Imagine you have a function like this:
const f = a => b => ... x => { return somevalue }
Is there a way to determine the type of just the final function
typeof x => { return somevalue }One idea is to create a type that uses recursion and conditional type checking to navigate through the closures until reaching the end. However, it's unclear if TypeScript supports recursive types for solving this specific issue.
Recursive conditional types are set to debut in TypeScript 4.1. In the meantime, you can access this feature by using typescript@next.

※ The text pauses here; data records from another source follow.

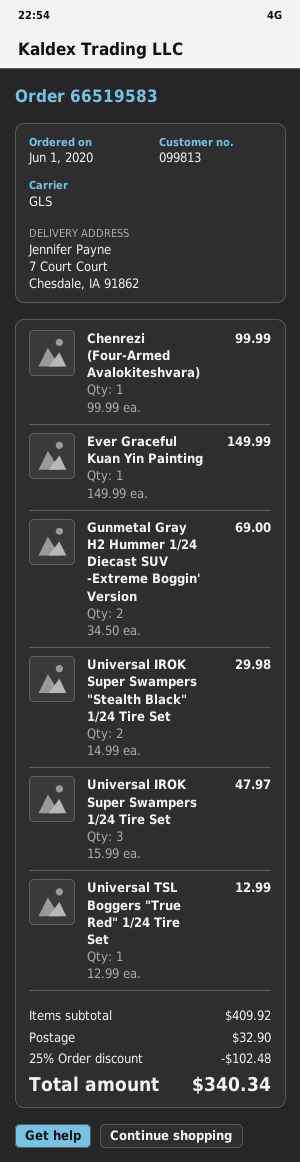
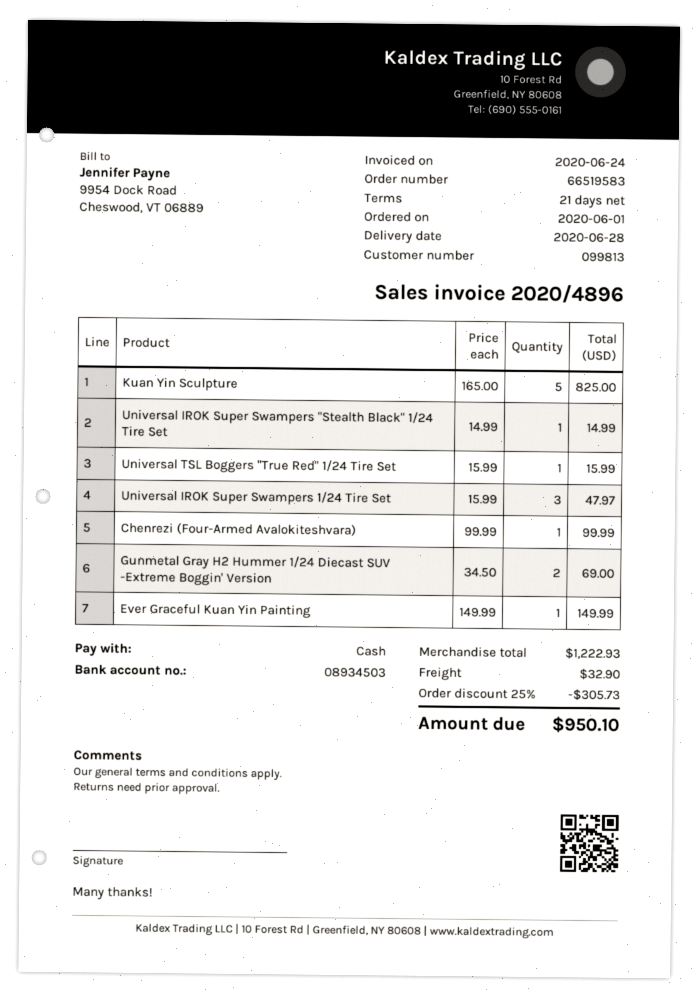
Universal IROK Super Swampers "Stealth Black" 1/24 Tire Set: 2 x 14.99 = 29.98 -> 1 x 14.99 = 14.99
Universal TSL Boggers "True Red" 1/24 Tire Set: 1 x 12.99 = 12.99 -> 1 x 15.99 = 15.99
Kuan Yin Sculpture: none -> 5 x 165.00 = 825.00
subtotal: 409.92 -> 1222.93
discount: 25% = 102.48 -> 25% = 305.73
total: 340.34 -> 950.10

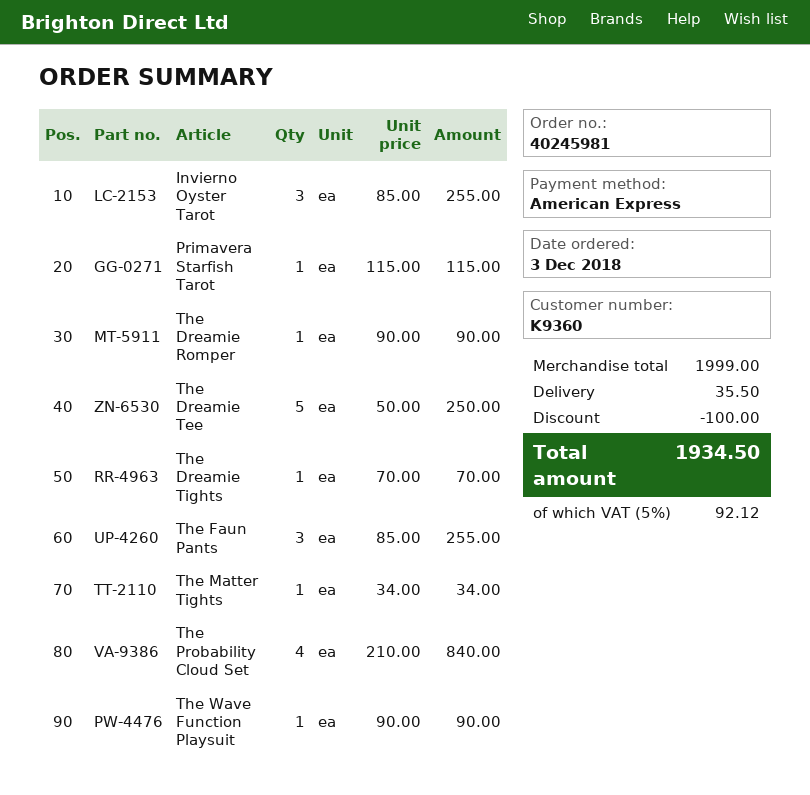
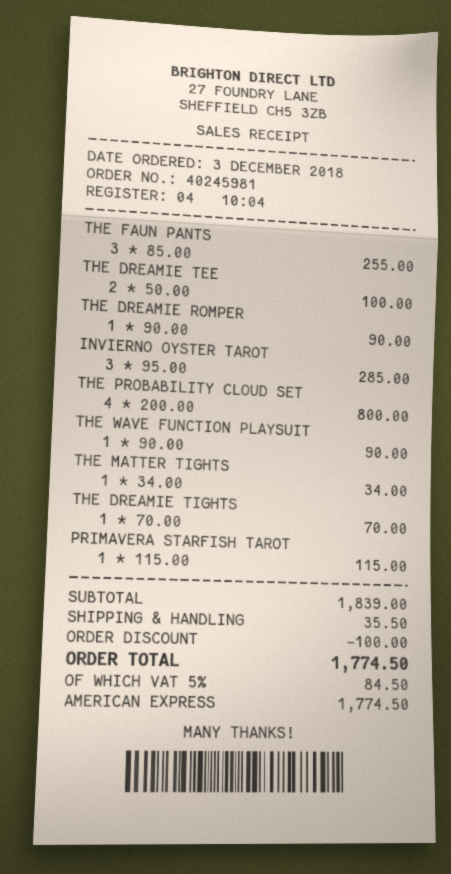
Invierno Oyster Tarot: 3 x 85.00 = 255.00 -> 3 x 95.00 = 285.00
The Dreamie Tee: 5 x 50.00 = 250.00 -> 2 x 50.00 = 100.00
The Probability Cloud Set: 4 x 210.00 = 840.00 -> 4 x 200.00 = 800.00
subtotal: 1999.00 -> 1839.00
tax: 5% = 92.12 -> 5% = 84.50
total: 1934.50 -> 1774.50

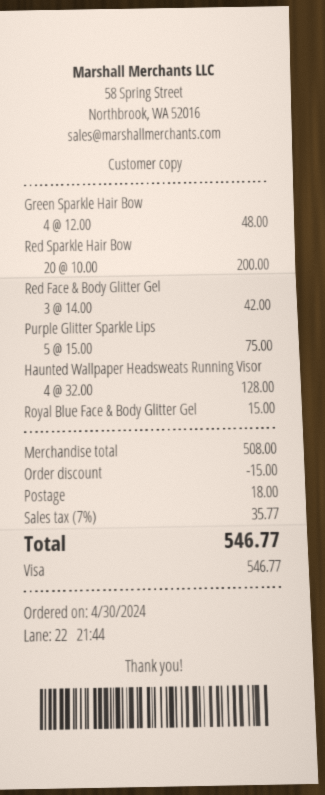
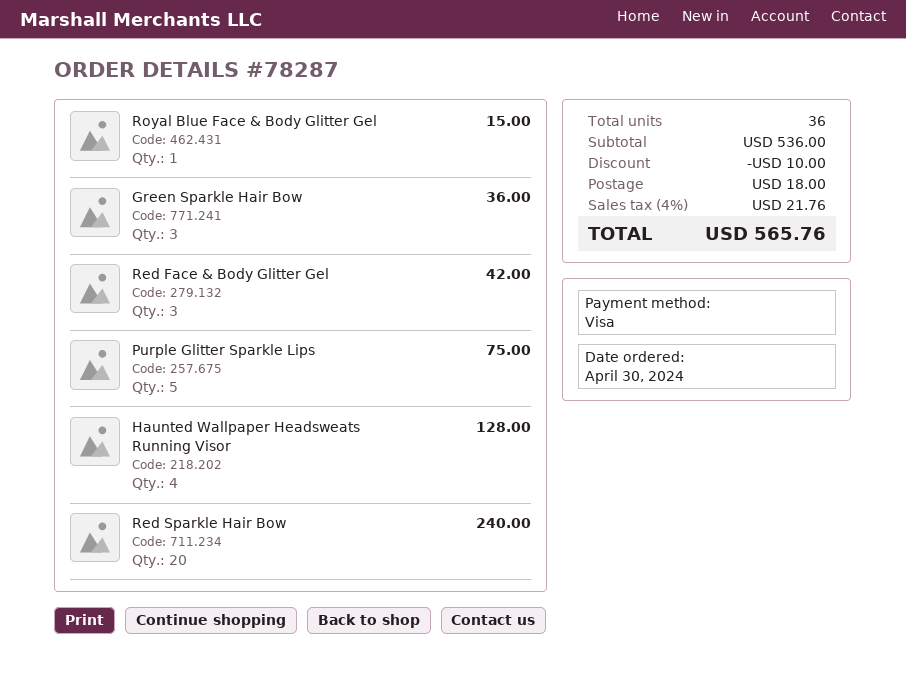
Green Sparkle Hair Bow: 4 for 48.00 -> 3 for 36.00
Red Sparkle Hair Bow: 20 for 200.00 -> 20 for 240.00
subtotal: 508.00 -> 536.00
discount: 15.00 -> 10.00
tax: 7% = 35.77 -> 4% = 21.76
total: 546.77 -> 565.76

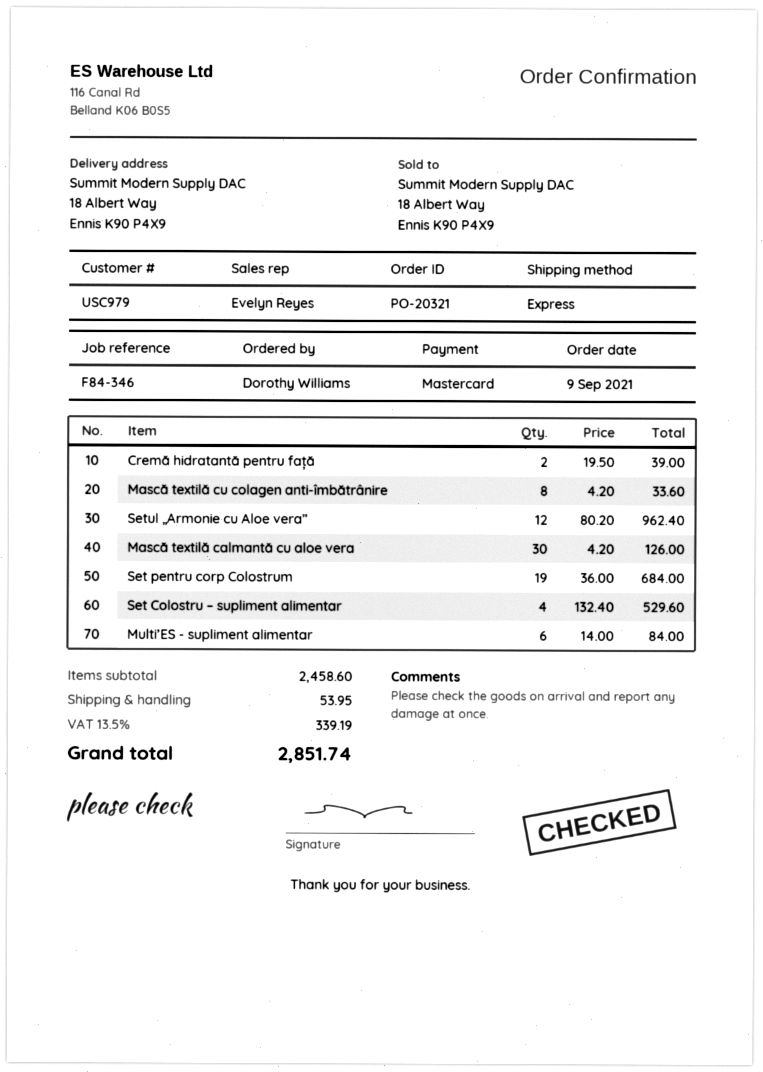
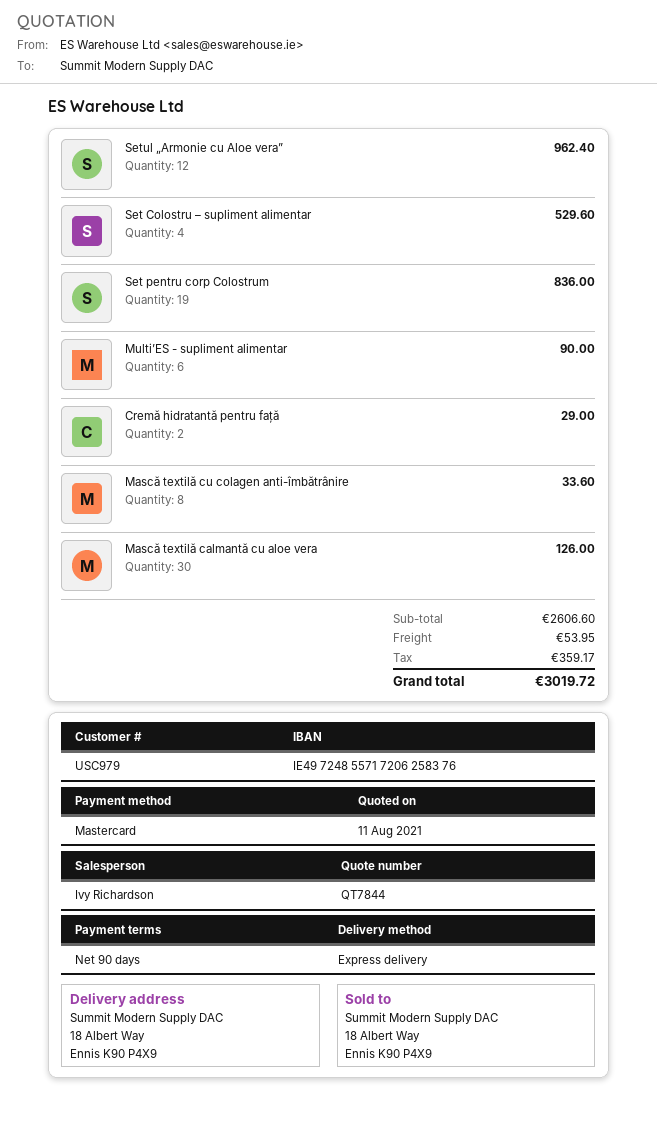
sales rep: Evelyn Reyes -> Ivy Richardson
Cremă hidratantă pentru față: 2 for 39.00 -> 2 for 29.00
Set pentru corp Colostrum: 19 for 684.00 -> 19 for 836.00
Multi’ES - supliment alimentar: 6 for 84.00 -> 6 for 90.00
subtotal: 2458.60 -> 2606.60
tax: 339.19 -> 359.17
total: 2851.74 -> 3019.72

Once available, you'll be able to define something like:
type LastFunc<T extends (...args: any) => any> =
T extends (...args: any) => infer R ?
R extends (...args: any) => any ? LastFunc<R> : T : never;
You can apply it to your function f as follows:
declare const somevalue: SomeValue;
const f = (a: any) => (b: any) => (c: any) => (d: any) => (x: any) => { return somevalue }
type LastFuncF = LastFunc<typeof f>; // type LastFuncF = (x: any) => SomeValue
In the interim, there are two ways to achieve similar results. The first is a workaround that may not be officially supported but gets the job done:
type LastFunc<T extends (...args: any) => any> =
T extends (...args: any) => infer R ? {
0: LastFunc<Extract<R, (...args: any) => any>>, 1: T
}[R extends (...args: any) => any ? 0 : 1] : never
The second method involves manually unrolling the loop to a fixed depth which can be tedious and repetitive:
type LastFunc<T extends (...args: any) => any> = T extends (...args: any) => infer R ? R extends (...args: any) => any ? LF0<R> : T : never;
// Additional LFX definitions...
If I were in your shoes, I'd recommend waiting for TypeScript 4.1's release. Best of luck with your coding endeavors!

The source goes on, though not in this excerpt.